--- Exercise data ---

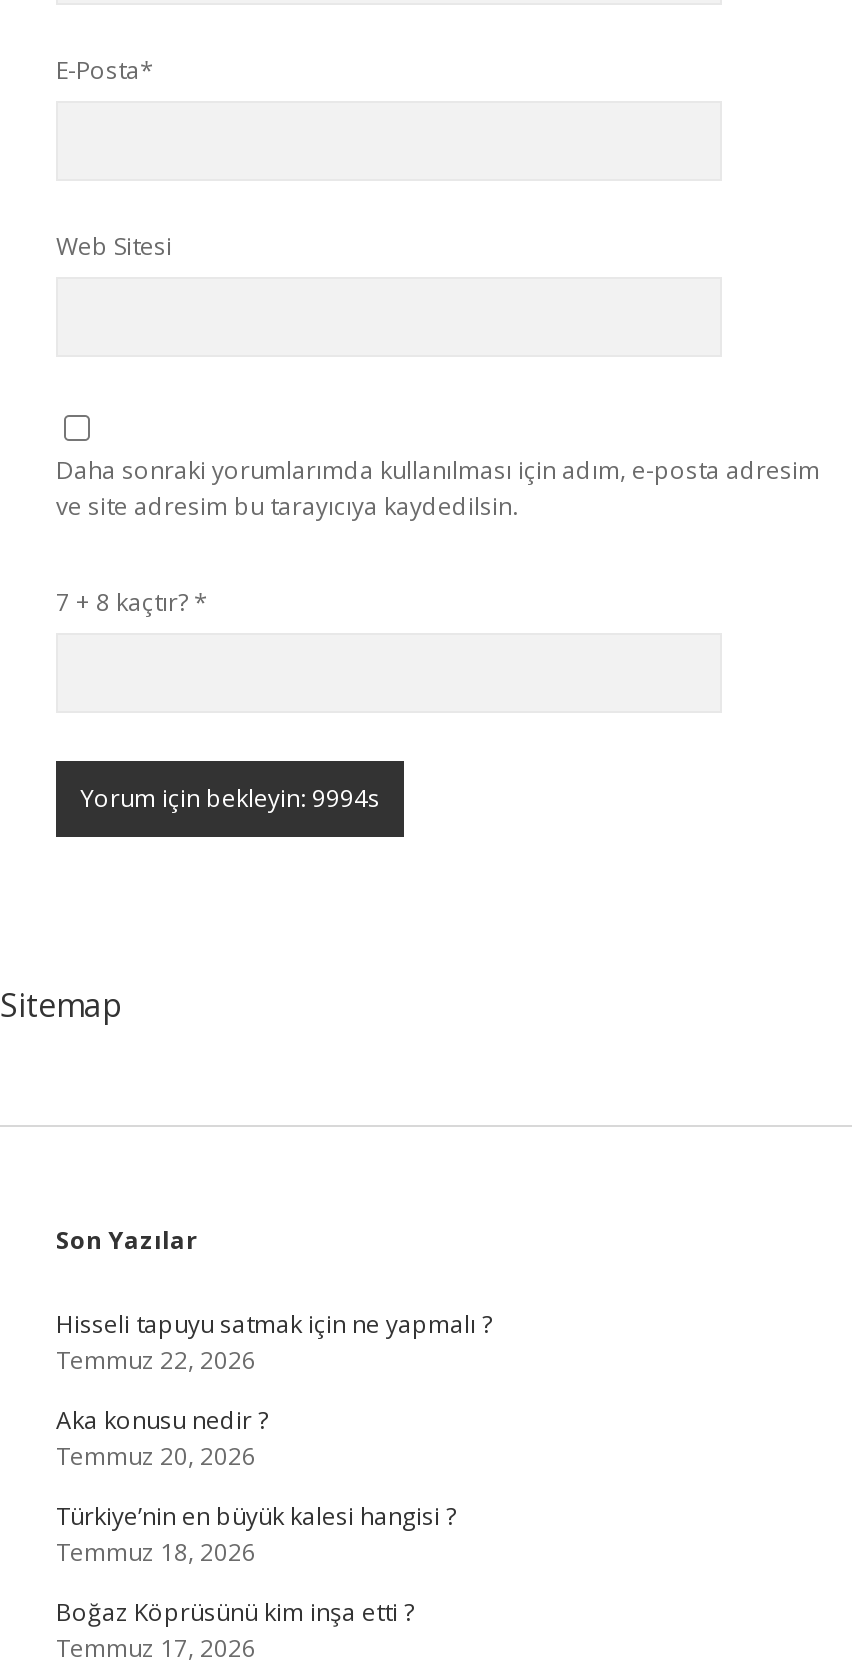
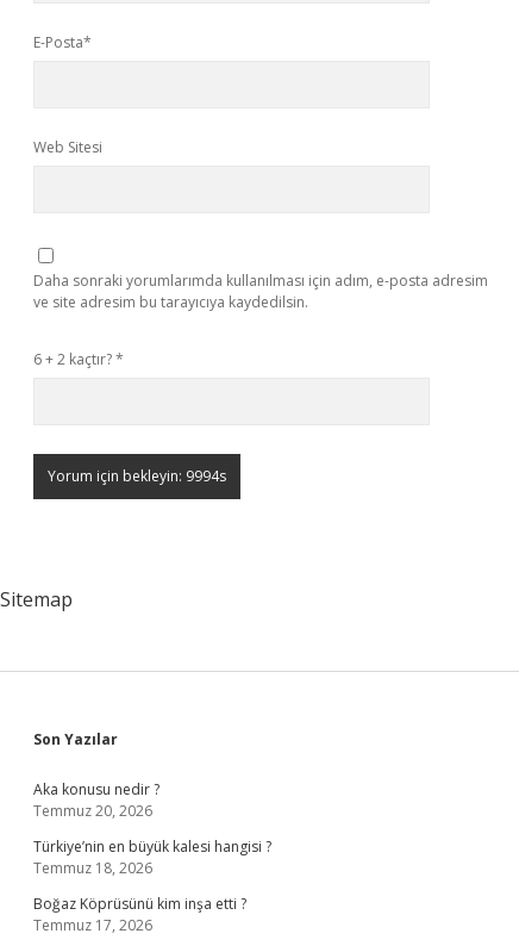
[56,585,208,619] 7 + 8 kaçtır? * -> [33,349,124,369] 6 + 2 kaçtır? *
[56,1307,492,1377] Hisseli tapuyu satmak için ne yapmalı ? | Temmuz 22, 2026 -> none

---
--- Exercise data ---

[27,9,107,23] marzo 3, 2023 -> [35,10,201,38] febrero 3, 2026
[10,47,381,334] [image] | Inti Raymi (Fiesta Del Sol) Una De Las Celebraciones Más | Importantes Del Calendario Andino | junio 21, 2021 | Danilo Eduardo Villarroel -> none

---
--- Exercise data ---

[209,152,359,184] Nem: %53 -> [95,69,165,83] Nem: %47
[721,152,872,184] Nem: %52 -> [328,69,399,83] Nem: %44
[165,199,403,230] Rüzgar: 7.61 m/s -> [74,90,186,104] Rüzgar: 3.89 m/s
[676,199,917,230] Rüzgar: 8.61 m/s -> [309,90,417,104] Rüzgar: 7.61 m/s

---

To do: Using the records above, restate word for word the lines from the one with "[721,152,872,184] Nem: %52" through the one with "[676,199,917,230] Rüzgar: 8.61", both included.

Problem solution:
[721,152,872,184] Nem: %52 -> [328,69,399,83] Nem: %44
[165,199,403,230] Rüzgar: 7.61 m/s -> [74,90,186,104] Rüzgar: 3.89 m/s
[676,199,917,230] Rüzgar: 8.61 m/s -> [309,90,417,104] Rüzgar: 7.61 m/s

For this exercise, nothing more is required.